Project /
Vlaemsch (chez moi)
With Vlaemsch (chez moi), Sidi Larbi Cherkaoui wants to enter into a direct confrontation with the Flemish roots he has inherited from his mother's side. As the child of a Flemish mother and a Moroccan father, from an early age he developed a crossroads identity that would also determine his choreographic oeuvre. Cherkaoui walks the grey zone between local anchoring and intercultural dialogue. His work cannot therefore be pinned down to a specific region, but it does open up the borders to let other worlds in. De Munt, Eastman and KVS joined forces and chose to have the premiere in Brussels. A conscious choice, made in the context of Troika.
Vlaemsch - not coincidentally in a 'wrong', old spelling - is a reminder that language too is a product of its own time. The piece opens the door to a mythical past that nevertheless departs from concrete objects and figures. The stage serves as a memory place where past, present and future meet. Movement becomes a form of memory work in which the roots of a personal, intimate Flemish identity are dug up, uprooted and rearranged.

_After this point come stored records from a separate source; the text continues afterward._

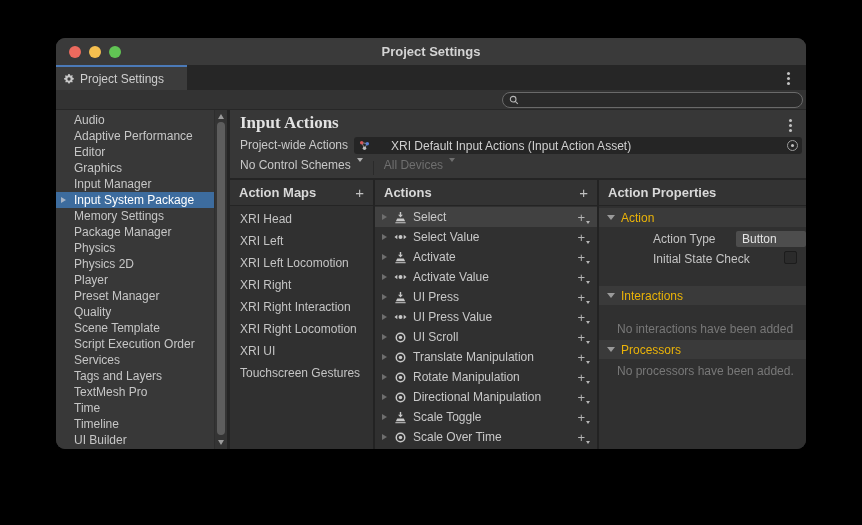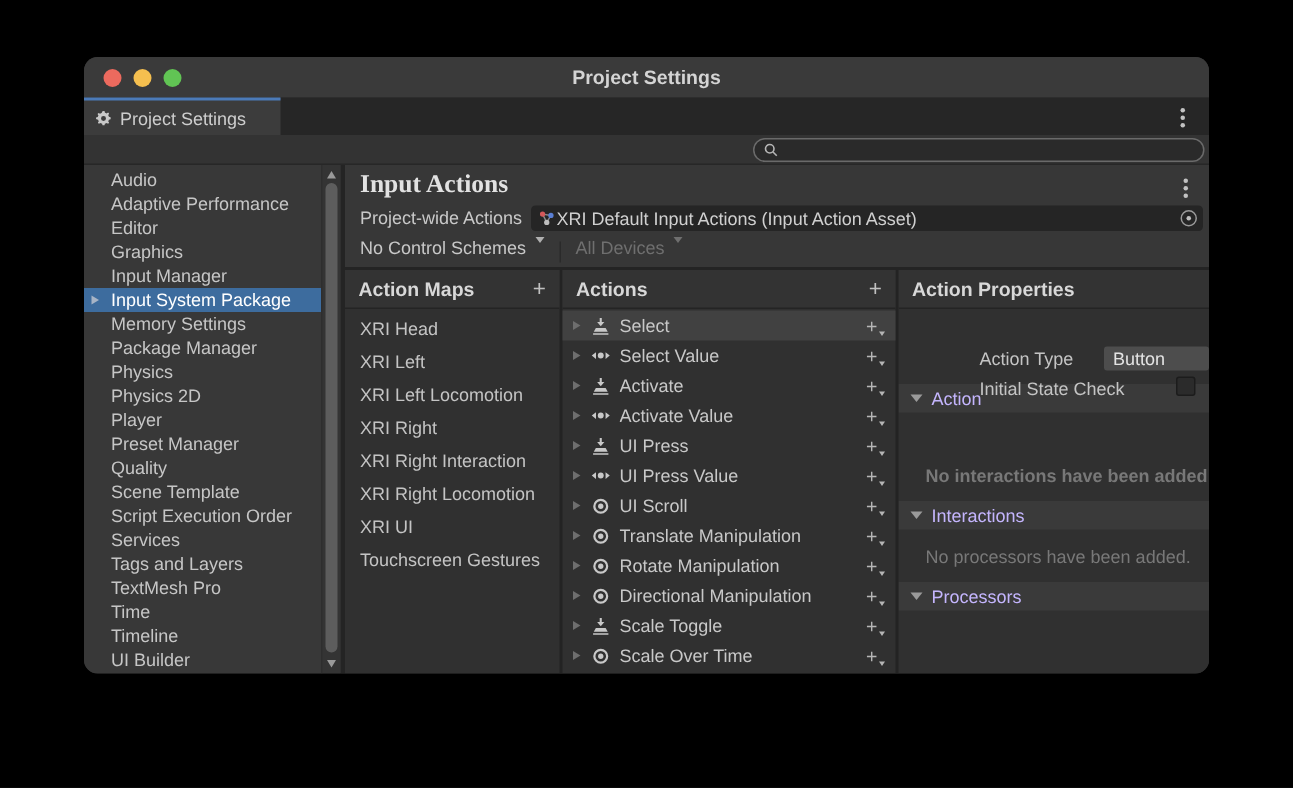--- a/index.html
+++ b/index.html
@@ -67,7 +67,7 @@
   .pw-label { position:absolute; left:10px; top:1px; font-size:12px; color:#c9c9c9; }
   .obj-field { position:absolute; left:124px; right:4px; top:0; height:17px;
                background:#252525; border-radius:3px; display:flex; align-items:center;
-               gap:0; padding:0 4px; }
+               gap:20px; padding:0 4px; }
   .obj-field span { font-size:12px; color:#d0d0d0; white-space:nowrap; overflow:hidden; flex:1; }
   .picker { width:11px; height:11px; border:1px solid #9a9a9a; border-radius:50%;
             position:relative; flex:none; }

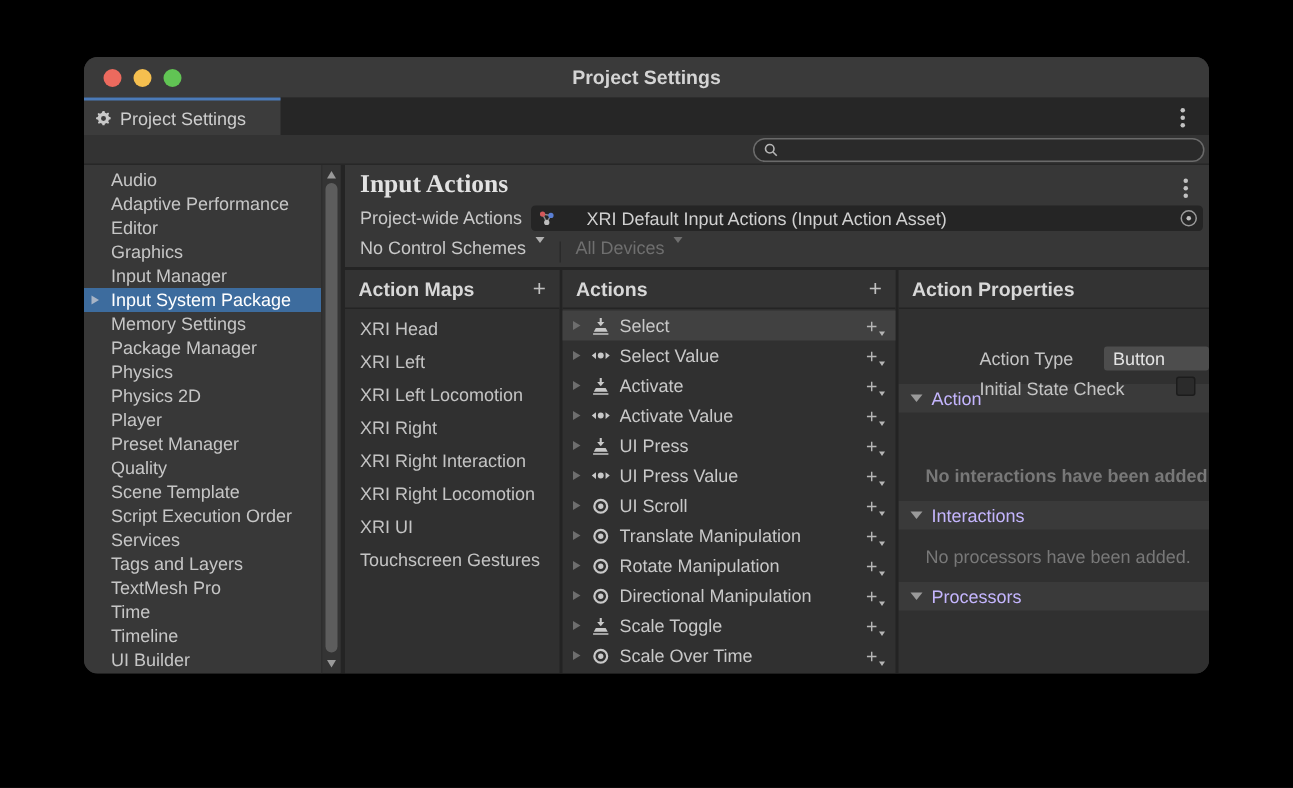--- a/index.html
+++ b/index.html
@@ -117,7 +117,7 @@
   
   .sec-header { position:absolute; left:0; right:0; height:19px; background:#3a3a3a;
                 display:flex; align-items:center; gap:6px; padding-left:8px;
-                font-size:12px; color:#c4b5fd;margin-top:48px; }
+                font-size:12px; color:#eab308; }
   .sec-tri { width:0; height:0; border-top:5px solid #9a9a9a;
              border-left:4px solid transparent; border-right:4px solid transparent; }
   .prop-label { font-size:12px; color:#c4c4c4; white-space:nowrap;margin-left:32px; }

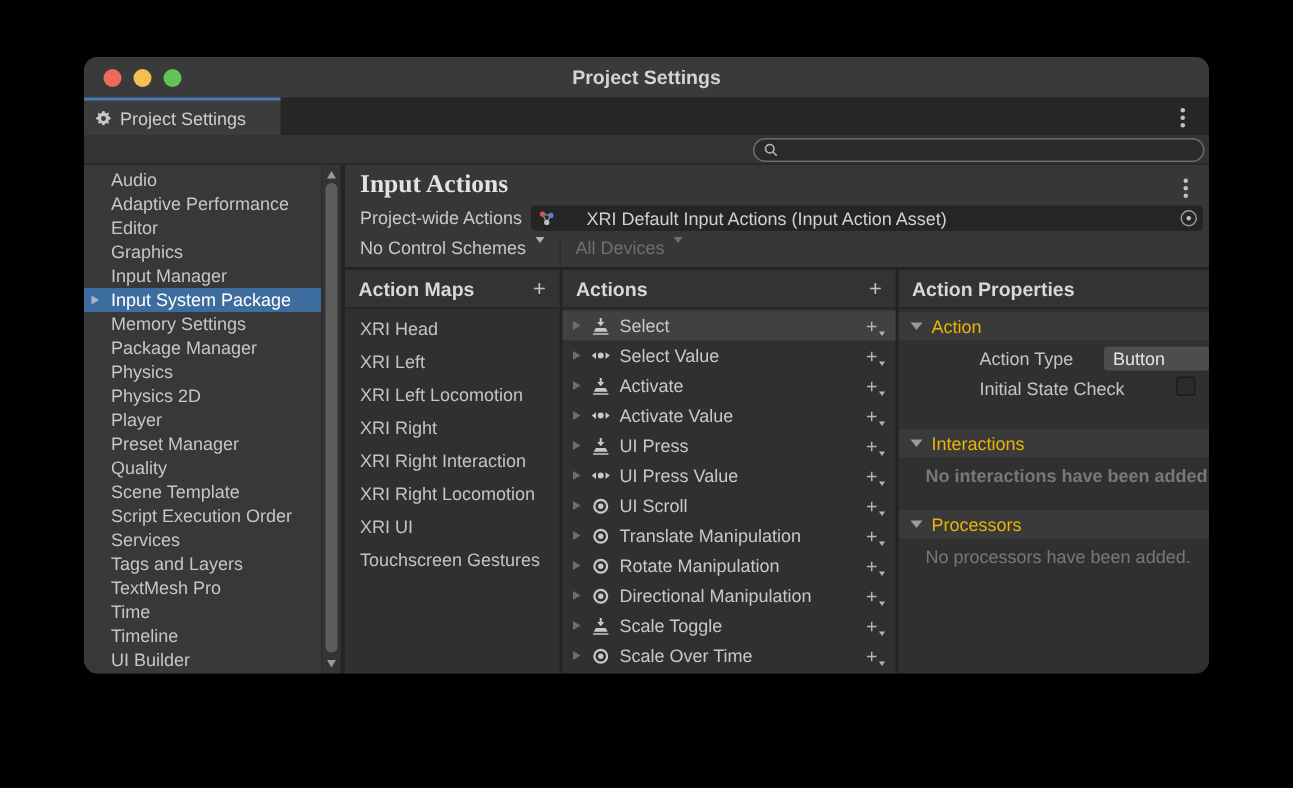--- a/index.html
+++ b/index.html
@@ -129,7 +129,7 @@
               background:#2b2b2b; border:1px solid #1c1c1c; border-radius:2px; }
   .empty-msg { position:absolute; left:18px; right:0; font-size:12px; color:#787878; white-space:nowrap; }
   .p1 { top:28px; } .p2 { top:51px; } .p3 { top:71px; }
-  .p4 { top:106px; } .p5 { top:130px;font-weight:bold; } .p6 { top:160px; } .p7 { top:184px; }
+  .p4 { top:106px; } .p5 { top:142px; } .p6 { top:160px; } .p7 { top:184px; }
 </style>
 </head>
 <body>

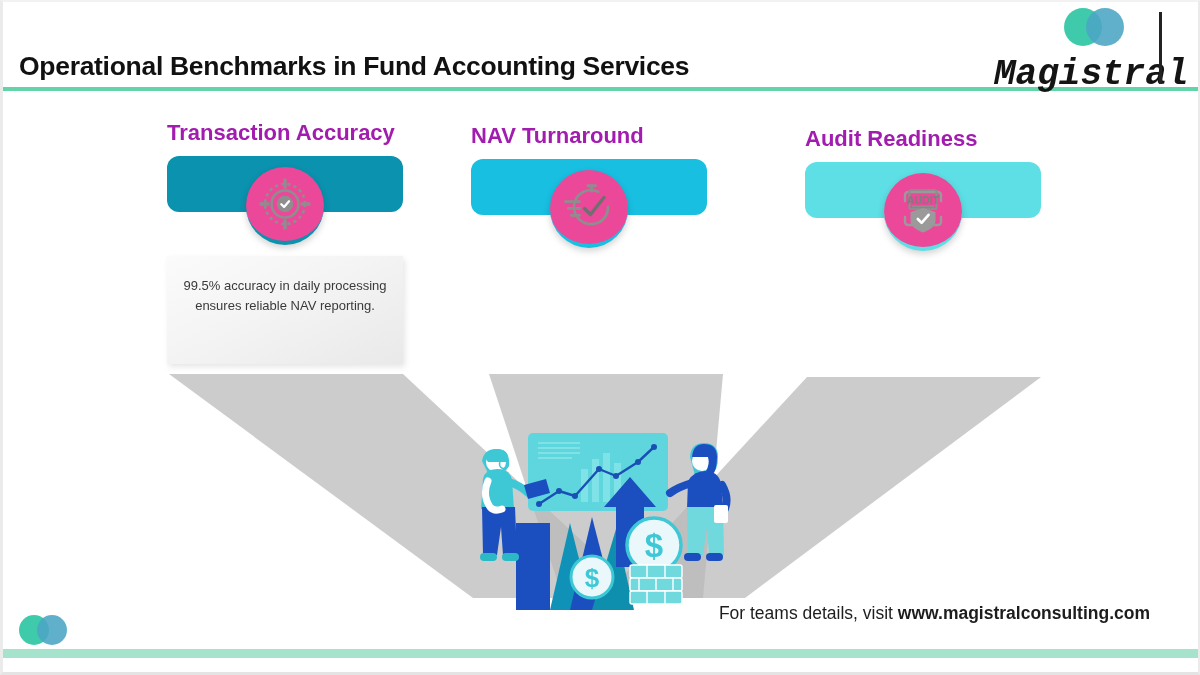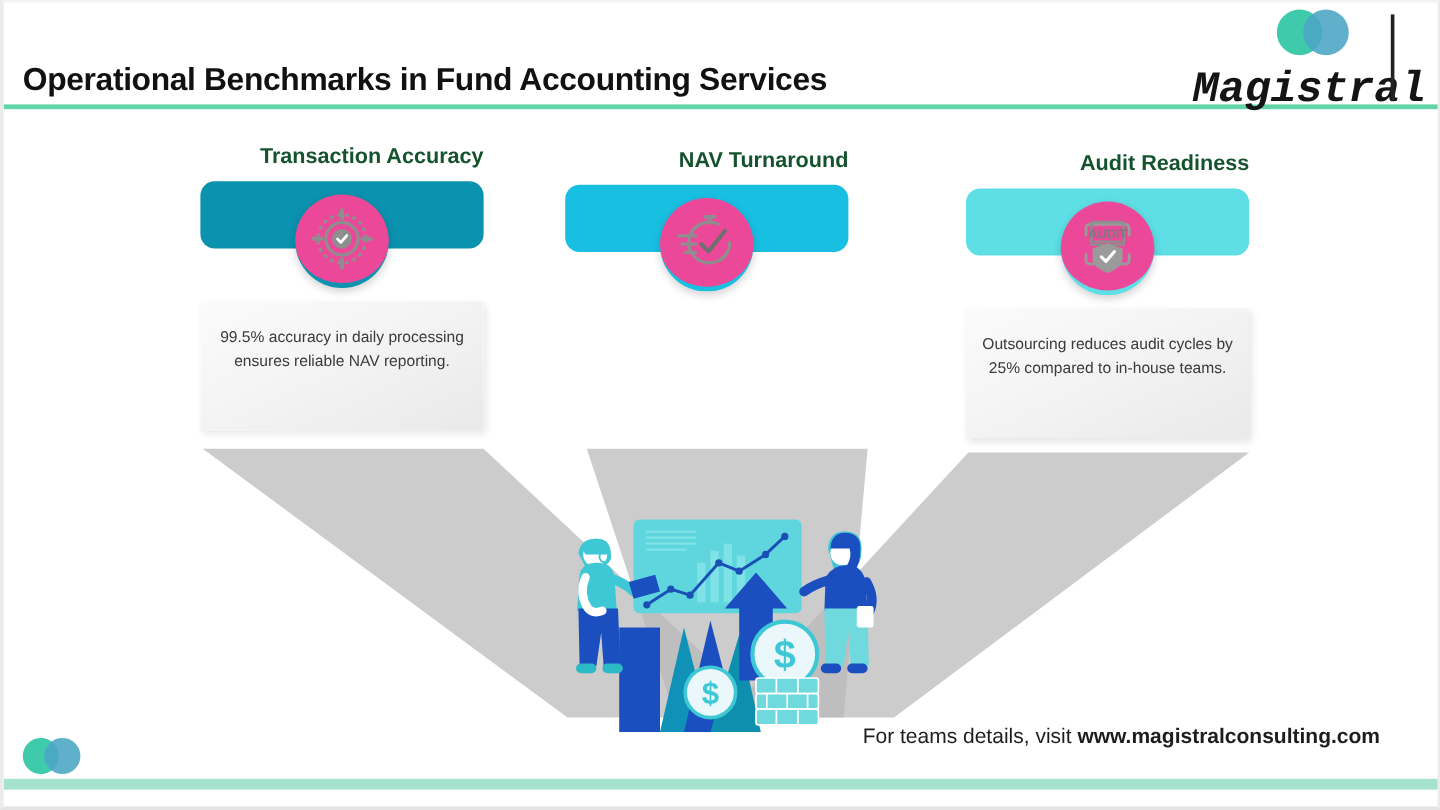--- a/index.html
+++ b/index.html
@@ -107,10 +107,10 @@
   .card.c3 { left: 802px; top: 124px; }
 
   .card-title {
-    text-align: right;
-    font-size: 18px;
+    text-align: left;
+    font-size: 22px;
     font-weight: bold;
-    color: #14532d;
+    color: #a21caf;
     margin-bottom: 10px;
     white-space: nowrap;
   }

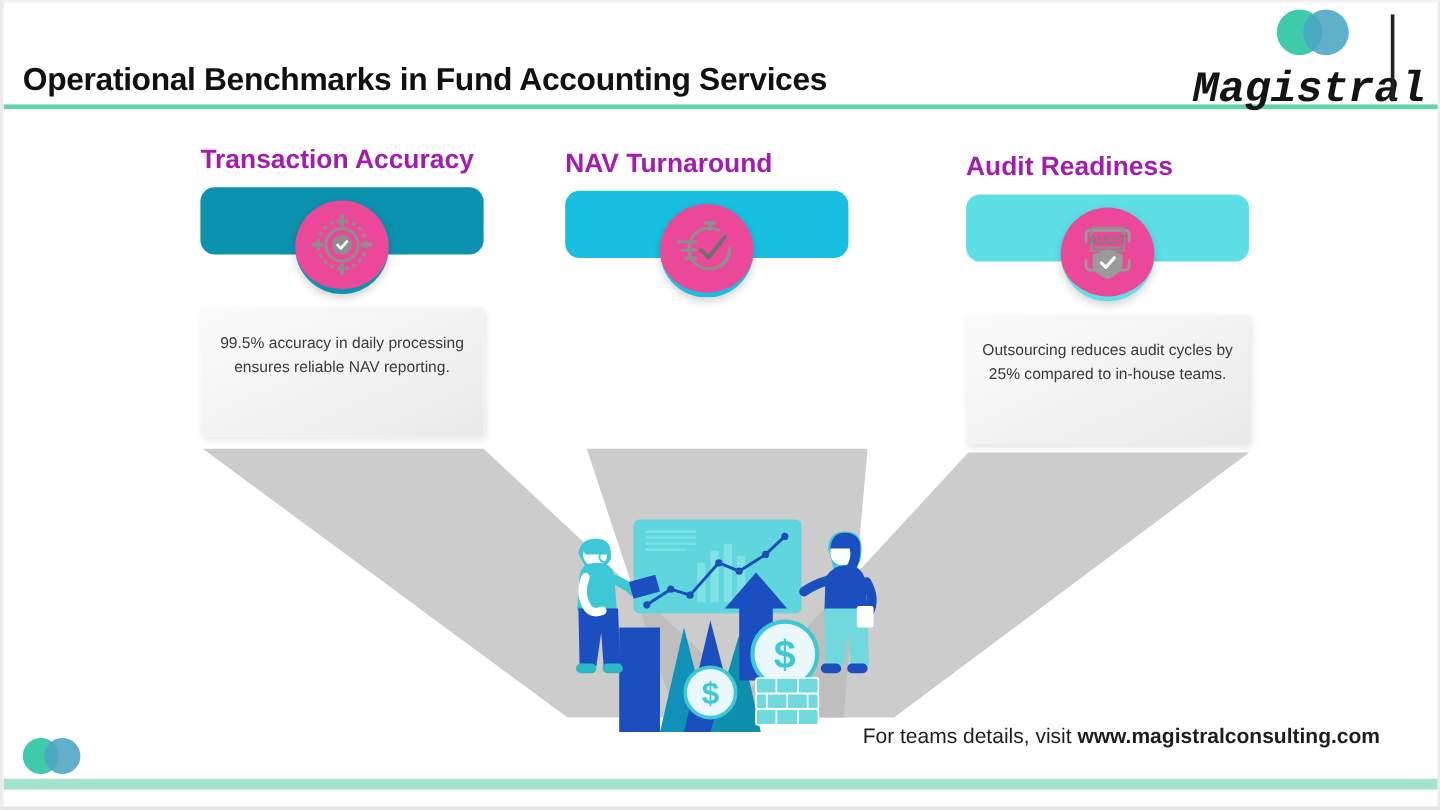--- a/index.html
+++ b/index.html
@@ -277,7 +277,6 @@
         </svg>
       </div>
     </div>
-    <div class="card-body">Outsourcing reduces audit cycles by 25% compared to in-house teams.</div>
   </div>
 
   <svg class="illustration" viewBox="0 0 300 200" width="300" height="200">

For this production, Sidi Larbi Cherkaoui works together with visual artist Hans Op de Beeck, musician Floris De Rycker and costume designer Jan-Jan Van Essche. Four contemporary Flemish makers who together explore the role of their shared origin in their artistic signature. The visual work of Hans Op de Beeck is known for its ingenious play with grey values. The greyish Flanders that can be read from the landscape, weather and architecture is given a visual translation. Together with his music ensemble Ratas del Viejo Mundo (literally translated as 'rats of the old world'), Floris De Rycker usually explores the sound colours of polyphonic music composed before 1600. As a lute player, he discovered how Arabic musical culture has been decisive for Western music, although that line of influence is often erased from music history. For his fashion designs, Jan-Jan Van Essche is inspired by different cultures with special attention for sustainable, local production. His clothing lines do not follow the rhythm of the seasons, but rather the stratification of the individual.
Opposite to the Flemish profile of the artistic team, Cherkaoui places a group of international performers. Their origin covers all corners of a world in conflict with itself: Japan, America, Russia, Ukraine, Congo, Canada, Germany, Israel and so on. The cross movement between West and East or North and South is characteristic of Cherkaoui's choreographic oeuvre. With Vlaemsch, he continues this movement, but chooses a different point of departure. He reaches out a hand to the dancers to enter the mythical universe of so-called Flemish culture. The aim is not to impose supposed Flemish values on them, but rather to look for a form of cultural contamination. How can each person share his or her culture with the other without immediately falling into the trap of annexation or unlawful appropriation. Are we safe with each other? Vlaemsch wants to enter precisely into this tangle of cultural roots, which have numerous political, social and economic ramifications.